__WHAT TO PRODUCE__: For each record below, retype the text exactly and omit any image.

[Edit tracking data]
# # #
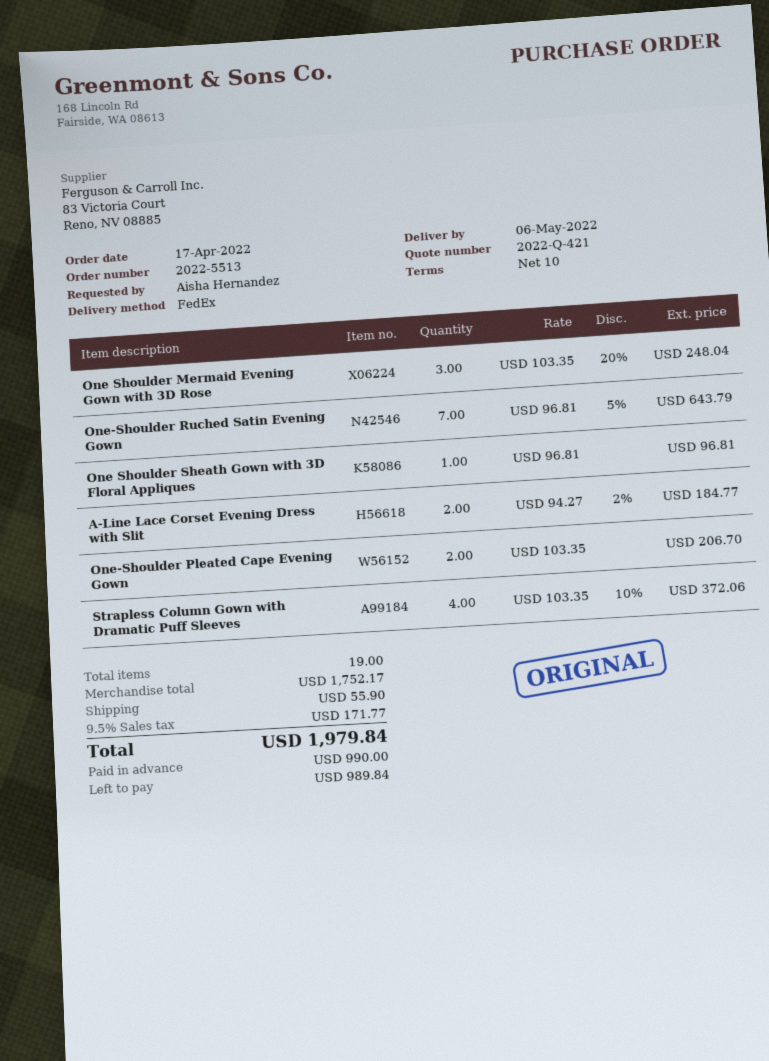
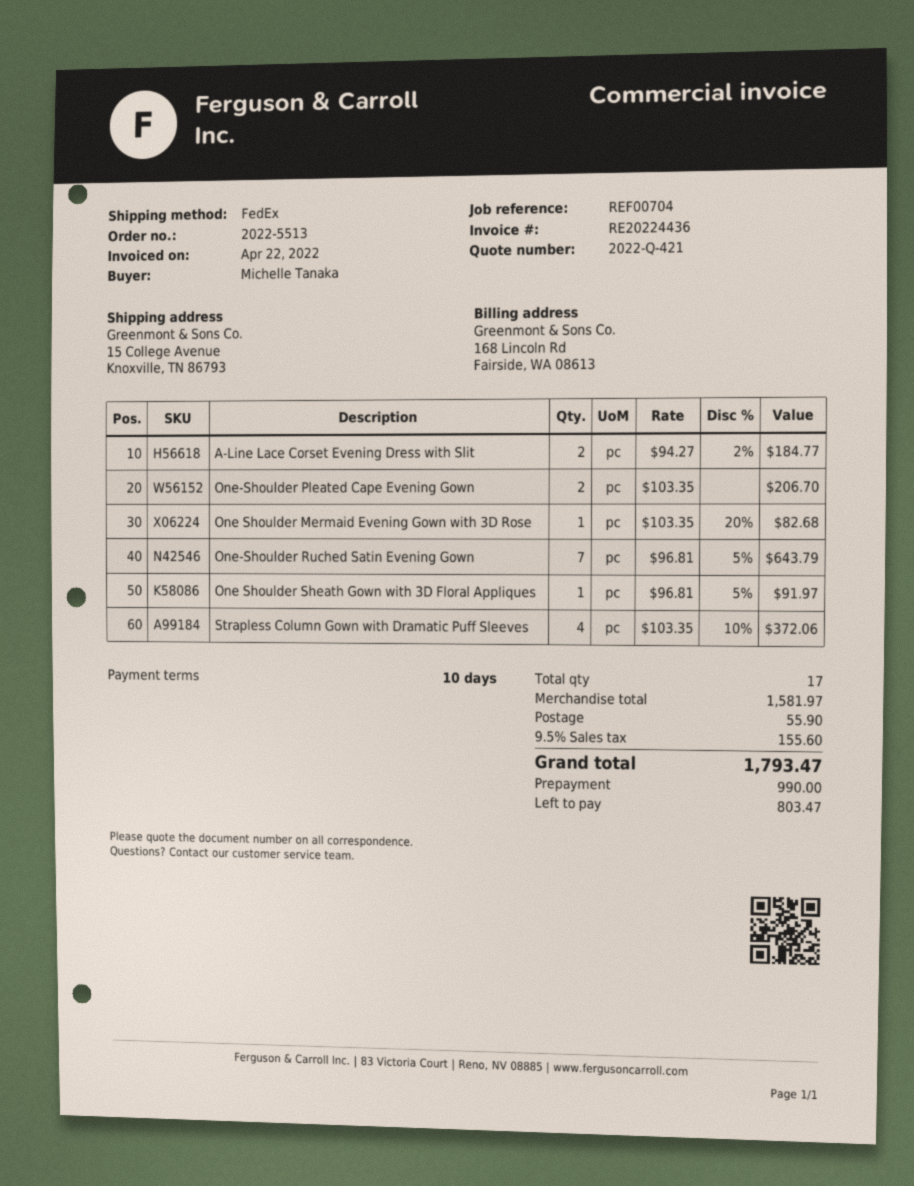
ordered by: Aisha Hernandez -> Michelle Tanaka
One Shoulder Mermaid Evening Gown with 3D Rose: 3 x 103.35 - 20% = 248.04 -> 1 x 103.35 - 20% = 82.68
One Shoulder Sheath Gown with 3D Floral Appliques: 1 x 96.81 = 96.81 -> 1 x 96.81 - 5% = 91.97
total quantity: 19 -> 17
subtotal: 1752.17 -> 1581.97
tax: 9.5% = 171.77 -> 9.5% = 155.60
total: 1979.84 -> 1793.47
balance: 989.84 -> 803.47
# # #
__REPLY TO THE EXERCISE__:
ordered by: Aisha Hernandez -> Michelle Tanaka
One Shoulder Mermaid Evening Gown with 3D Rose: 3 x 103.35 - 20% = 248.04 -> 1 x 103.35 - 20% = 82.68
One Shoulder Sheath Gown with 3D Floral Appliques: 1 x 96.81 = 96.81 -> 1 x 96.81 - 5% = 91.97
total quantity: 19 -> 17
subtotal: 1752.17 -> 1581.97
tax: 9.5% = 171.77 -> 9.5% = 155.60
total: 1979.84 -> 1793.47
balance: 989.84 -> 803.47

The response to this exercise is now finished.